[Work instruction] Transcribe all of the data exactly. Omit the pictures.

(Structured diff data)

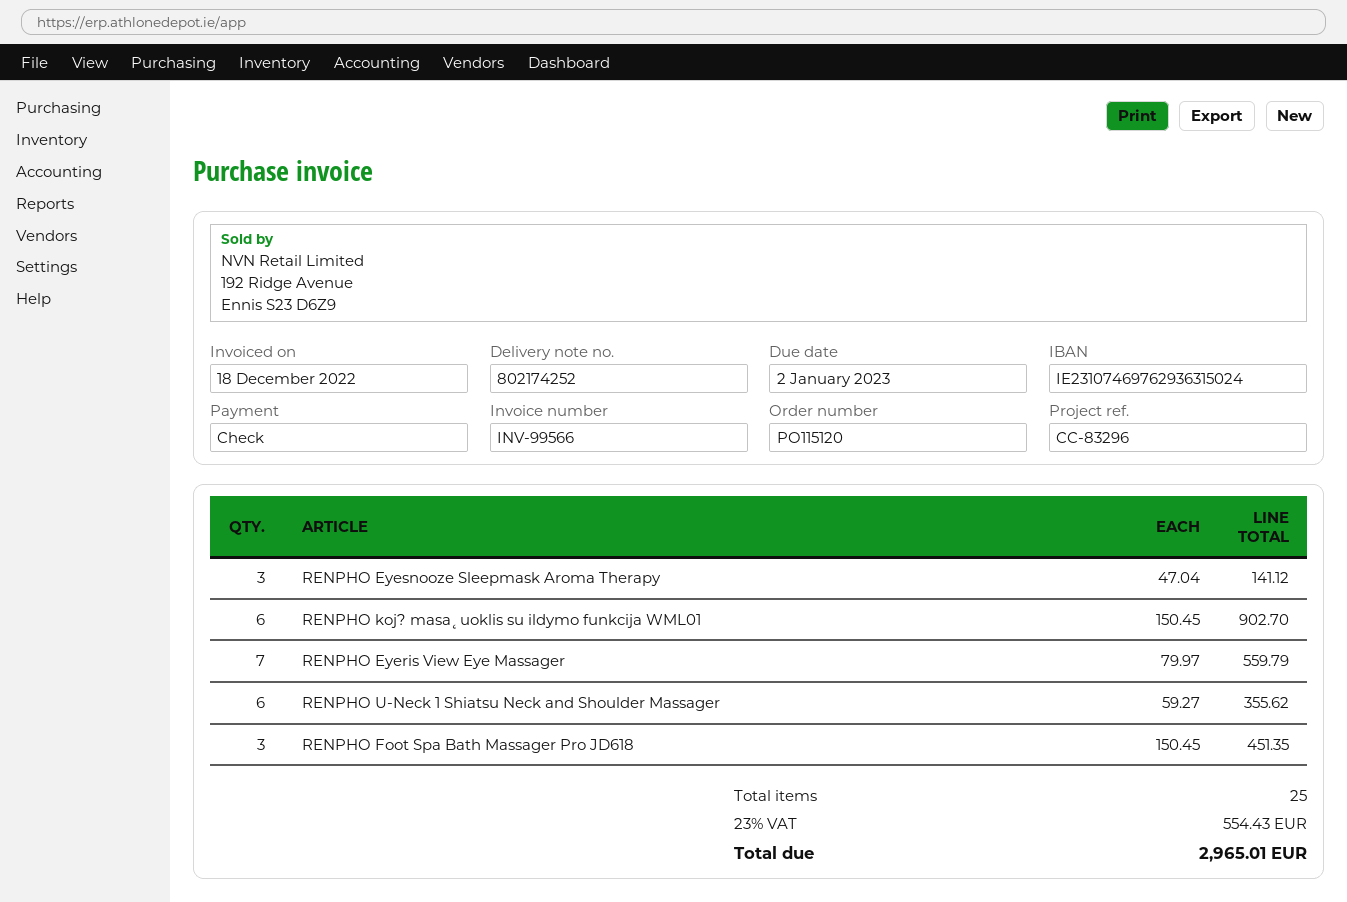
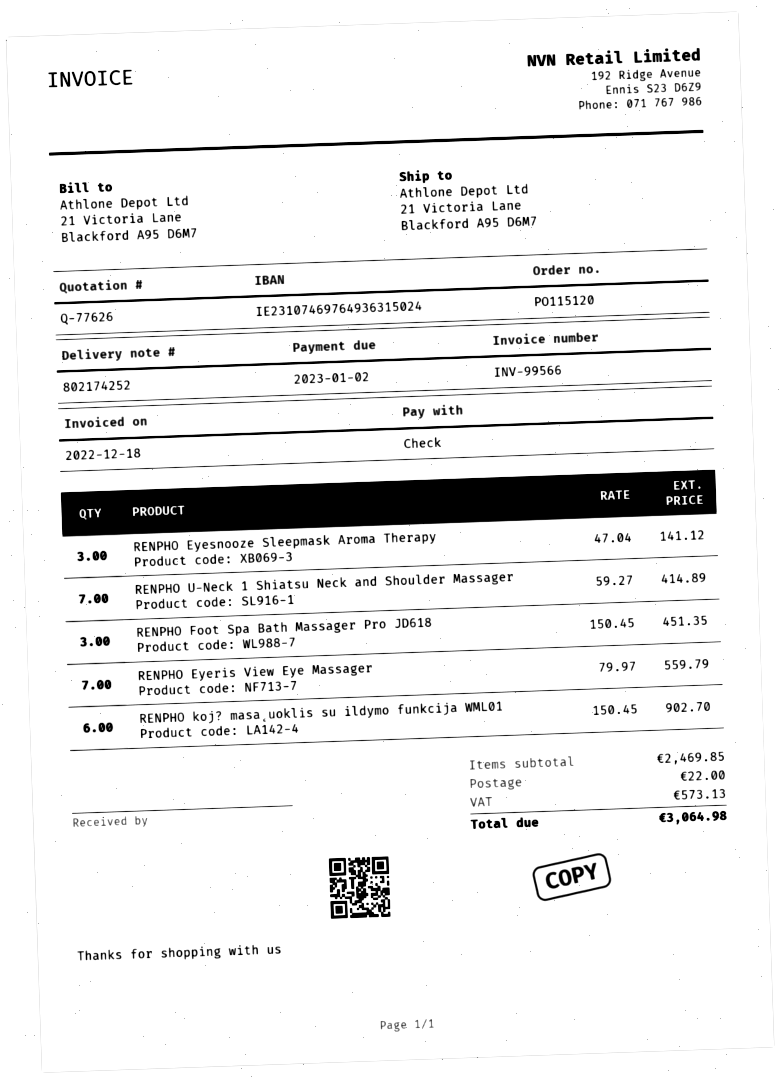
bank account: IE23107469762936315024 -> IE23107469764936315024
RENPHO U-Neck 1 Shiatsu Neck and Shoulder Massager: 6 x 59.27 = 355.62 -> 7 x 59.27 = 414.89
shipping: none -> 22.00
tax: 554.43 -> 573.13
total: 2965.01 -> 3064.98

[Exercise solution]
bank account: IE23107469762936315024 -> IE23107469764936315024
RENPHO U-Neck 1 Shiatsu Neck and Shoulder Massager: 6 x 59.27 = 355.62 -> 7 x 59.27 = 414.89
shipping: none -> 22.00
tax: 554.43 -> 573.13
total: 2965.01 -> 3064.98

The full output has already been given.